WORK REQUIRED – Word for word, please copy the listing below, with its pictures left out.
================
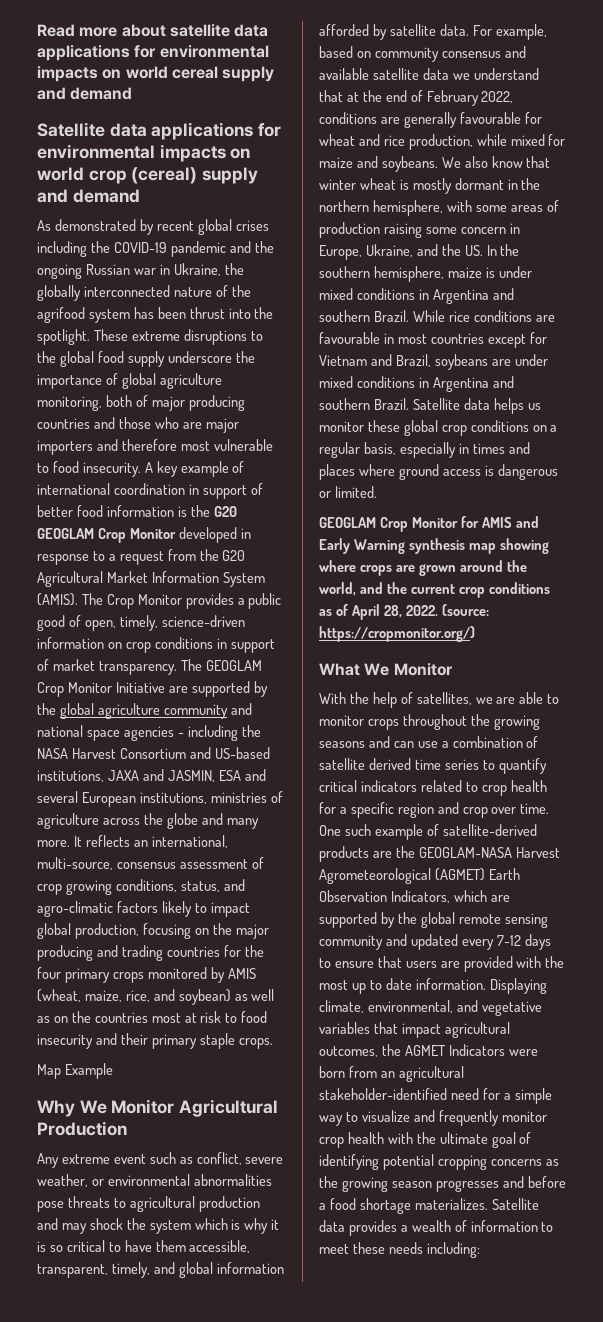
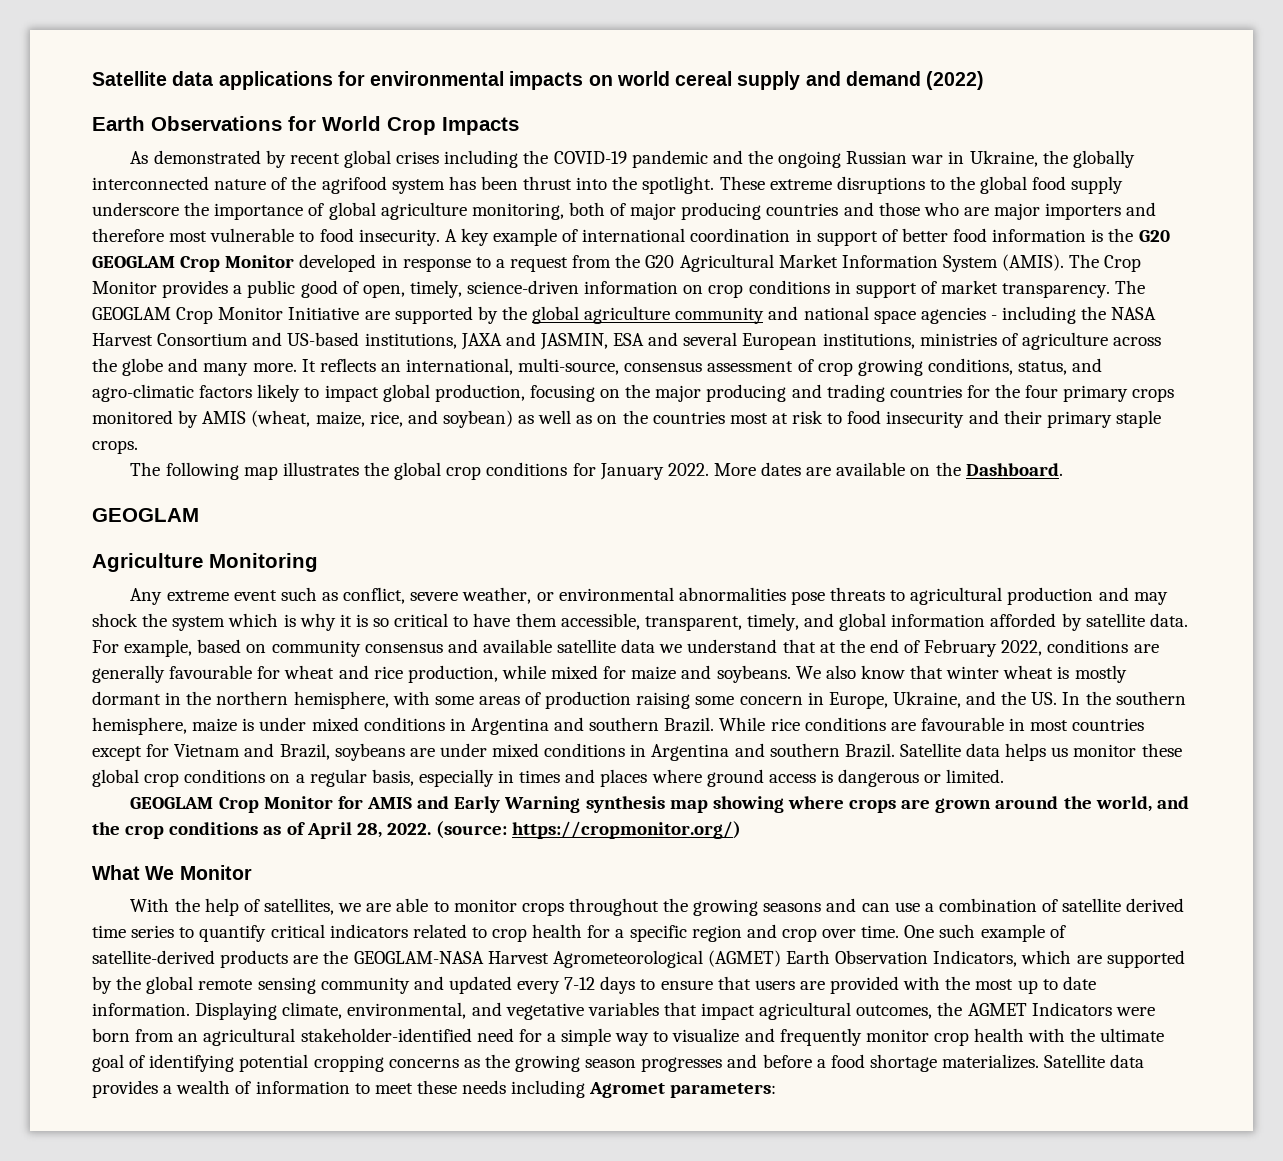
- Read more about satellite data applications for environmental impacts on world cereal supply and demand
- Satellite data applications for environmental impacts on world crop (cereal) supply and demand
+ Satellite data applications for environmental impacts on world cereal supply and demand (2022)
+ Earth Observations for World Crop Impacts
- Map Example
- Why We Monitor Agricultural Production
+ The following map illustrates the global crop conditions for January 2022. More dates are available on the Dashboard.
+ GEOGLAM
+ Agriculture Monitoring
- GEOGLAM Crop Monitor for AMIS and Early Warning synthesis map showing where crops are grown around the world, and the current crop conditions as of April 28, 2022.
+ GEOGLAM Crop Monitor for AMIS and Early Warning synthesis map showing where crops are grown around the world, and the crop conditions as of April 28, 2022.
- Satellite data provides a wealth of information to meet these needs including:
+ Satellite data provides a wealth of information to meet these needs including Agromet parameters:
================
ANSWER FOR THIS EXERCISE –
- Read more about satellite data applications for environmental impacts on world cereal supply and demand
- Satellite data applications for environmental impacts on world crop (cereal) supply and demand
+ Satellite data applications for environmental impacts on world cereal supply and demand (2022)
+ Earth Observations for World Crop Impacts
- Map Example
- Why We Monitor Agricultural Production
+ The following map illustrates the global crop conditions for January 2022. More dates are available on the Dashboard.
+ GEOGLAM
+ Agriculture Monitoring
- GEOGLAM Crop Monitor for AMIS and Early Warning synthesis map showing where crops are grown around the world, and the current crop conditions as of April 28, 2022.
+ GEOGLAM Crop Monitor for AMIS and Early Warning synthesis map showing where crops are grown around the world, and the crop conditions as of April 28, 2022.
- Satellite data provides a wealth of information to meet these needs including:
+ Satellite data provides a wealth of information to meet these needs including Agromet parameters:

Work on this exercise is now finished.